A provincial consultation on dementia care announced yesterday by the Ontario government “looks good on paper. But it’s yet another stall and a tactic to delay action on providing tens of thousands of long-term care residents and home care patients living with dementia, the higher level of care they need today, not down the road,” say registered practical nurses (RPNs) and personal support workers (PSWs) in London this week attending their annual conference.
Nearly 7 in 10 residents in Ontario long-term care homes have some form of cognitive impairment, thousands of them are living with dementia.
“More discussion is not what long-term care residents living with dementia need. They need action by the province to bring in a legislated daily care standard now,” says Amanda Farrow-Giroux an RPN from North Bay.

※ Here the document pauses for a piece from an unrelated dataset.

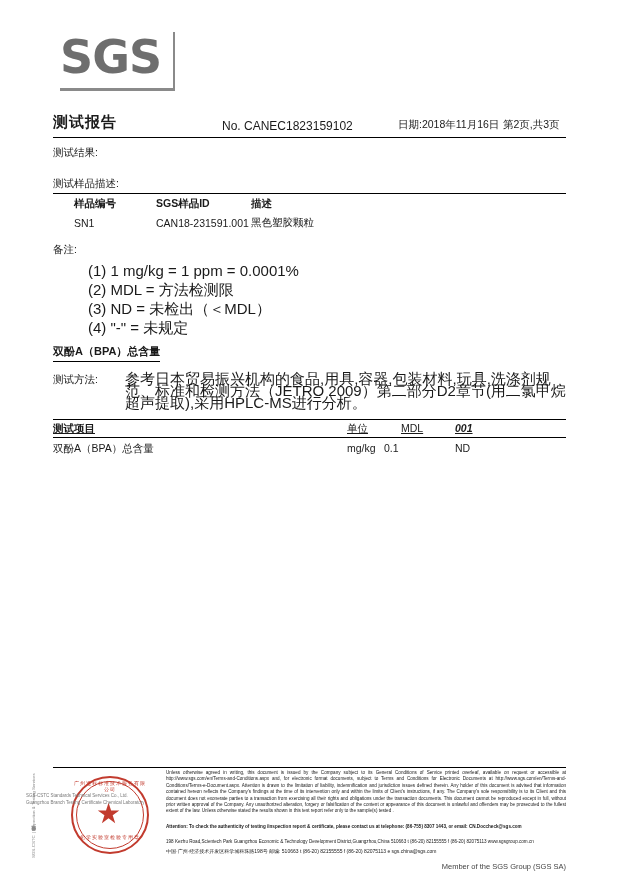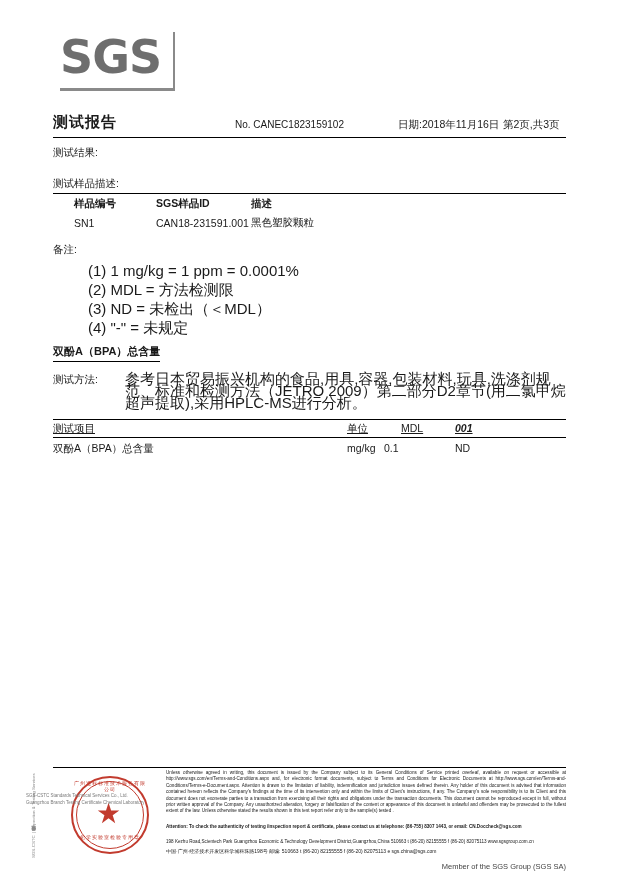"No. CANEC1823159102" .doc-no { font-size: 10px -> 12px; margin-left: 13px -> none }
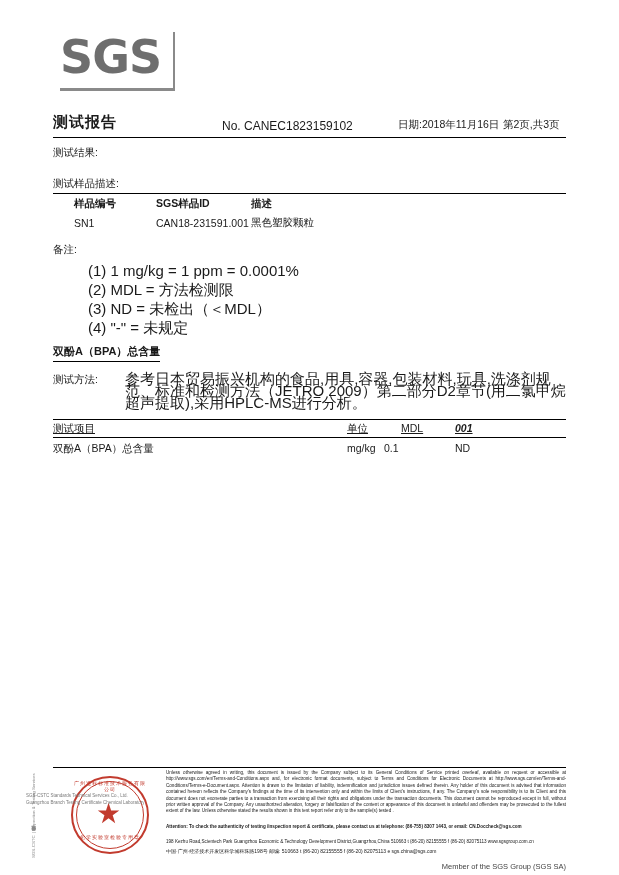"测试项目" .res-head .h-item { font-weight: normal -> bold }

She was among the more than 250 delegates at the Canadian Union of Public Employees (CUPE) health care workers conference in London, who today called for non-partisan cooperation between Ontario’s elected parties to support legislation mandating a four-hour care standard similar to the Time to Care Act (Bill 188), a private members Bill introduced last spring.
There is considerable academic research that shows care levels for residents in nursing homes must increase and that residents with dementia would benefit. Front line staff and residents’ families have consistently called on the province to mandate in legislation a four-hour daily care level.
“This is something the Ontario Liberals when first elected in 2003 said that they would do. But they broke that promise. There has been virtual silence from them on improving care levels something that would benefit residents living with dementia immensely. The Liberals’ refusal to increase LTC care to a bare minimum is a major barrier to decent care,” says Candace Rennick CUPE Ontario’s secretary-treasurer.
A focus of this dementia strategy consultation is home care. CUPE has consistently urged the health minister to reinvest in hospital care, particularly for seniors with chronic health conditions and to “fix the haphazard, privatized home care non-system. It’s based on low wages and precarious hours for exploited workers who are mostly women. It has to go,” says Michael Hurley president of CUPE’s Ontario Council of Hospital Unions (OCHU).